Problem:
Among the lines below, count those with "Patterns". Give the total alone.

Data supplied:

______________________________

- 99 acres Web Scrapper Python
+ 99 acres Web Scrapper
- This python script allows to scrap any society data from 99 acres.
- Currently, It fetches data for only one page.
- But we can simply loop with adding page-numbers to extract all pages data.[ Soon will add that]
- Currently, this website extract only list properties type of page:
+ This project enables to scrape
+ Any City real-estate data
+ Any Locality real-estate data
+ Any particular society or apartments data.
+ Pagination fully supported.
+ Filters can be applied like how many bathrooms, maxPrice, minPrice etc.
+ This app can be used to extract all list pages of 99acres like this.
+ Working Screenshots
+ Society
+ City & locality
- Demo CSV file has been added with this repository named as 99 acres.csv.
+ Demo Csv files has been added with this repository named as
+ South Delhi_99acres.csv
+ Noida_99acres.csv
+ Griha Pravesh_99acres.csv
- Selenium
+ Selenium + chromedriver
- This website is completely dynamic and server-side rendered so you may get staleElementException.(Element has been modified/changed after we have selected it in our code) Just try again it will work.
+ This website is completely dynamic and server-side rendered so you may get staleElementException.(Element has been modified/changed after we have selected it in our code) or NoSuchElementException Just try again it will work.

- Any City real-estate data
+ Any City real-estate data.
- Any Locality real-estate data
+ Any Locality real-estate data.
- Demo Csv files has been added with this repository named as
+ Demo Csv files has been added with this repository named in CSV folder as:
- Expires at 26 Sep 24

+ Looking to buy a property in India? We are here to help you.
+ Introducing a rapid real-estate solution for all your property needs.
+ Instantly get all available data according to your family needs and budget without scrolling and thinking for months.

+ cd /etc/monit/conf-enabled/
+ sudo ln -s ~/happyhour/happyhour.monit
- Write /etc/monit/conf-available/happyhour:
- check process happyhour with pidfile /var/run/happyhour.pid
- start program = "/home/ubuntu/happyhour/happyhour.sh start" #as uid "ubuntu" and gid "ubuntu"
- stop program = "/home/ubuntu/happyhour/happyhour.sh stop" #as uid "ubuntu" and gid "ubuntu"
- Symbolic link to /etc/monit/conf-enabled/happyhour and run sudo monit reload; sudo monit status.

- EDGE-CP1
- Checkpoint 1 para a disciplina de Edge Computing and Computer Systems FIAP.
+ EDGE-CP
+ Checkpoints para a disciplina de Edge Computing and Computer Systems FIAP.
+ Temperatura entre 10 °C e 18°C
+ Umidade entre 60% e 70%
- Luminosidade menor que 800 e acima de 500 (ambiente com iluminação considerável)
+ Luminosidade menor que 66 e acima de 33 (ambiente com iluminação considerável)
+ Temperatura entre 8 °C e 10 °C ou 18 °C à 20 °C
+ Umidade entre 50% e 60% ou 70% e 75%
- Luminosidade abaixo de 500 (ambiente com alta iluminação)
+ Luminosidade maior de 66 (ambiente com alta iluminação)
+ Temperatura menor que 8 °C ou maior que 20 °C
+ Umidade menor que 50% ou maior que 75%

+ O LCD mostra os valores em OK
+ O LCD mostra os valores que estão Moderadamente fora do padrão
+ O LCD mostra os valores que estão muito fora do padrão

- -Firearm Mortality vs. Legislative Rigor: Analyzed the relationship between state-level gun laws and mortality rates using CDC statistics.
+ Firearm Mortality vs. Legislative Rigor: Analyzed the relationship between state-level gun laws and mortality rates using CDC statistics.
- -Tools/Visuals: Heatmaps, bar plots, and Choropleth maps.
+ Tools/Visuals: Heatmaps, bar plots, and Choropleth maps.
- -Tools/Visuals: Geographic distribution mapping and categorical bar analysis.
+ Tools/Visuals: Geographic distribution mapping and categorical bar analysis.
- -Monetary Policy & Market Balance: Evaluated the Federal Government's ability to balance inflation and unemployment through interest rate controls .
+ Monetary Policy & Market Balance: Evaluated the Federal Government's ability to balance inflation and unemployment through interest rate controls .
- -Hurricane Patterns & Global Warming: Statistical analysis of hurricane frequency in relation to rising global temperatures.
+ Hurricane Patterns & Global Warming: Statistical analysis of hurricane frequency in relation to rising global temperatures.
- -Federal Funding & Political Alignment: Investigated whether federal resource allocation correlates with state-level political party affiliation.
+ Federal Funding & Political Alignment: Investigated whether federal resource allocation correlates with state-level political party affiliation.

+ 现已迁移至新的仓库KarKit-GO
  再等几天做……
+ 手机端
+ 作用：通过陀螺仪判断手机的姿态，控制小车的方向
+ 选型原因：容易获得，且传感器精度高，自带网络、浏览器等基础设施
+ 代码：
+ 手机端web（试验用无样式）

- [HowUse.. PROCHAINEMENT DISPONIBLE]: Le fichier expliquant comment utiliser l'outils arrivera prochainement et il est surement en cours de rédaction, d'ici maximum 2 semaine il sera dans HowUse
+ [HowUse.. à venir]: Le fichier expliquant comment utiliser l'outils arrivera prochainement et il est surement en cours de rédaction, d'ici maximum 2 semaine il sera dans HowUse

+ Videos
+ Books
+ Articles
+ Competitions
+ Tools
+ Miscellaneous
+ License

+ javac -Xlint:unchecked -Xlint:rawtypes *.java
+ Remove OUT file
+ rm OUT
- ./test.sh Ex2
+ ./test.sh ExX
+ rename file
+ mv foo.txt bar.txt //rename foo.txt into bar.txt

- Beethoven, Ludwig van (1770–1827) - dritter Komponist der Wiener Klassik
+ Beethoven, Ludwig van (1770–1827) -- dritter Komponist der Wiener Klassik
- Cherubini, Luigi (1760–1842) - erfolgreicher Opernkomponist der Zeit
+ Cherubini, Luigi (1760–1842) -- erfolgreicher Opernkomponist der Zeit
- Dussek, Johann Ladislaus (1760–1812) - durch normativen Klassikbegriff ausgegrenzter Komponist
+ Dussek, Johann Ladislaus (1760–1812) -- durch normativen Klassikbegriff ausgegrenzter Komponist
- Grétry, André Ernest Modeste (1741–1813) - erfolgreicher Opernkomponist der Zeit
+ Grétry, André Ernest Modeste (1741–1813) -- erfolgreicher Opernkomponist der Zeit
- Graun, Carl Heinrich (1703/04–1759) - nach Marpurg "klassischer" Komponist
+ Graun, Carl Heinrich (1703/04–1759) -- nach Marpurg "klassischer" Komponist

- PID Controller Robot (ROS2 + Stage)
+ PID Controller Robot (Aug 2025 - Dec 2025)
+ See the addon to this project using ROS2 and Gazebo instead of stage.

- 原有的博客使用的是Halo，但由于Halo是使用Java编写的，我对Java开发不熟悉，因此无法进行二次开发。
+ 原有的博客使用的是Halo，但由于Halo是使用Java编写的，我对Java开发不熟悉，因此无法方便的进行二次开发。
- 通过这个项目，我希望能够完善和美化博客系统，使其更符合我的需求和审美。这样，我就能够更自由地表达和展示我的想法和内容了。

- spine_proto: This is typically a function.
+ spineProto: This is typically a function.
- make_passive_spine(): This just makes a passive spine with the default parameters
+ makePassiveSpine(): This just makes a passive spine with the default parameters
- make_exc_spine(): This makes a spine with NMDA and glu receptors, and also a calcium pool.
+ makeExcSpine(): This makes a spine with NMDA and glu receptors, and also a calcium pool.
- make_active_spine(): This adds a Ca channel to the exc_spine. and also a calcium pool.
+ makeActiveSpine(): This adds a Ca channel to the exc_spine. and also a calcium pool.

______________________________

Task response:
2